FOIAengine Tracks Three Private Eyes on the Trail of Short-Seller Culper Research
Brian Willingham is a licensed private investigator in New York, ID# 1000149418. He runs an investigative agency called Diligentia Group. The company’s motto is “We Find Evidence That Normal People Can’t.”
Molly Donaldson also is a licensed private investigator in New York, ID# 11000185885, as well as in Minnesota, ID# PDC 2382. She runs a Wall Street-based investigative agency called Waverly Research. Waverly’s tagline: “Tailored Solutions for Intelligent Investigations.”
Krystal Ramirez is a licensed private detective in Washington, D.C., ID# PD40000089, one of seven detectives at D.C.’s Greenberg Corporate Intelligence. Ramirez has been there for two years. Before that, she did opposition research for the Democratic National Committee. On its website, Greenberg says it offers “investigative research you can trust.” Its clients are attorneys, private equity firms, hedge funds, and compliance teams.
Apart from sharing a furtive line of work, all three detectives have something else in common: They are using the federal Freedom of Information Act to conduct counter-surveillance on behalf of anonymous clients.
The use of FOIA proxy requesters is common and well known. We first bumped into the above three investigators a few weeks ago, while researching our story about the activist short-seller Christian Lamarco; his firm, Culper Research; and the mysterious “Jeff Bourland.” (See “Some Research Into Short-Seller Culper Research.”)
All three detectives have had their eyes on Lamarco. This week, we’re taking a closer look at some of the requests filed by those three private investigators who are acting as proxies for parties who, it’s safe to assume, don’t want their identities revealed.
Short sellers like Lamarco are reviled by the companies they target. An activist short seller borrows a company’s stock, sells it, and then publicly challenges the company’s business practices, financial reporting, or management, often alleging fraud or overvaluation. The goal is to expose alleged misconduct or fundamental weaknesses, prompting a big drop in the stock price. The short-seller then covers the short, profiting from the decline.
Sometimes, the targets fight back with lawsuits. Lawyers for companies considering going on the offensive might hire an investigator first, to see what else the short seller might know. That is what appeared to happen in Lamarco’s case.
The three detectives started poking around, using FOIA to see what they could find out about prior FOIA requests made by short-seller Lamarco, his various corporate entities, and a FOIA requester (likely Lamarco) who was making FOIA requests using the pseudonym “Jeff Bourland” in order to keep his identity a secret.
FOIA logs maintained by federal departments and agencies vary in format and completeness, but they all share the attributes of being brief and cryptic. Some agencies identify the requester and an affiliation; others provide one or the other, but not both. Fictitious names and affiliations cannot be ruled out. The use of proxy requesters may further disguise the true source of interest.

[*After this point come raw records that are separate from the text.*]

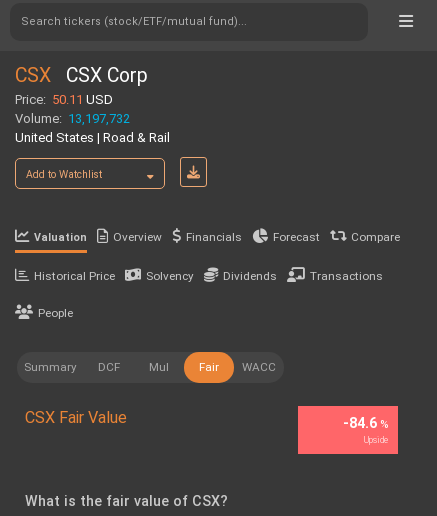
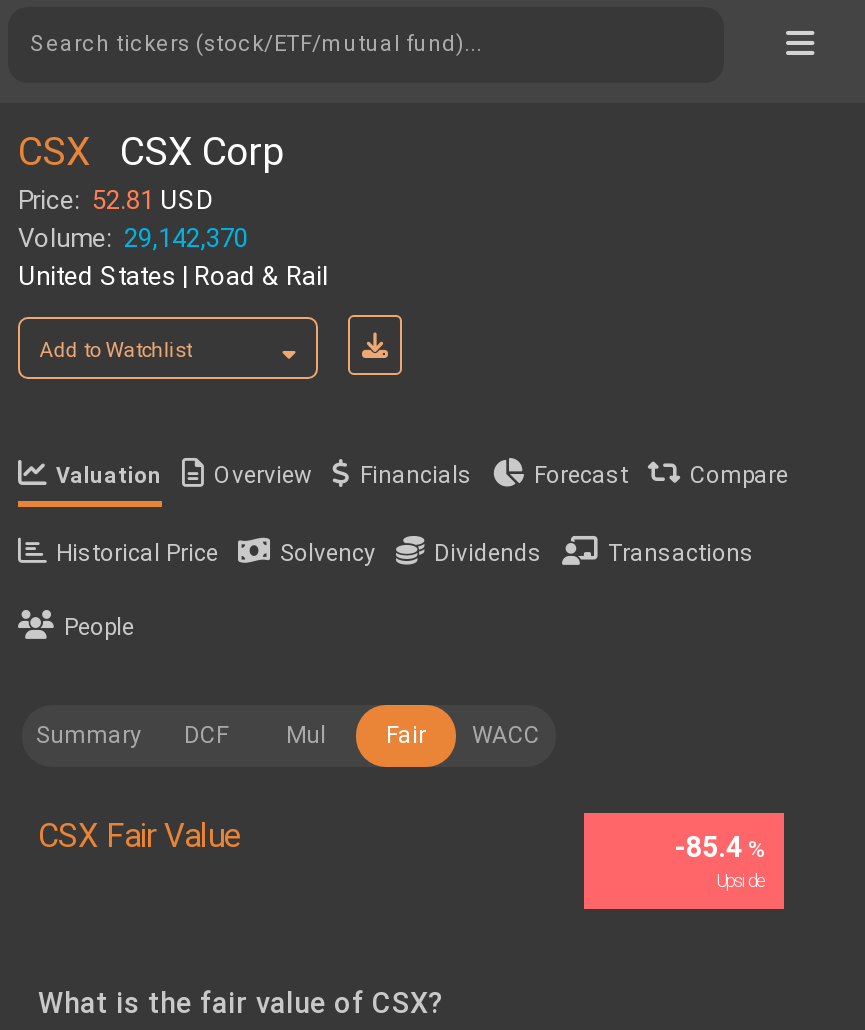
- Price: 50.11 USD
+ Price: 52.81 USD

- Volume: 13,197,732
+ Volume: 29,142,370

- -84.6%
+ -85.4%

Usually an agency’s FOIA log includes a brief summary of each request. But if a requester seeks records that have previously been sought by someone else, the description might be nothing more than a reference number that, in itself, reveals nothing without further research. Such FOIA requests are opaque, appearing simply as a list of numeric identifiers that must be traced back further.
PoliScio Analytics’ competitive-intelligence database FOIAengine, which tracks FOIA requests in as close to real-time as their availability allows, facilitates this research by standardizing disparate data sets and allowing the logs of more than 40 agencies and departments to be searched simultaneously, across multiple years. Trends begin to stand out.
As we began research for our story on Lamarco and Culper Research last month, we turned to FOIAengine to see how FOIA was being used – not only by short-seller Lamarco but also by the proxies for those he was attacking.
The three private detectives with no apparent connection to one another were all on Lamarco’s trail, in what appeared to be a coordinated effort. According to FOIAengine, on the same day last December, the licensed investigators bombarded the Federal Trade Commission, the Securities and Exchange Commission, and the Food and Drug Administration with dozens of FOIA requests – all focused on Lamarco, as well as Lamarco’s FOIA alias, “Jeff Bourland”, and Shadyside Partners LLC, the corporate entity behind Culper Research.
The detectives’ FOIA requests coincided with Lamarco’s short-selling attack late last year on an internet ad-tech company called Zeta Global (NYSE: ZETA). Lamarco claimed, in essence, that Zeta Global’s business model was built on fraud. (Zeta Global denies this.) The stock got crushed.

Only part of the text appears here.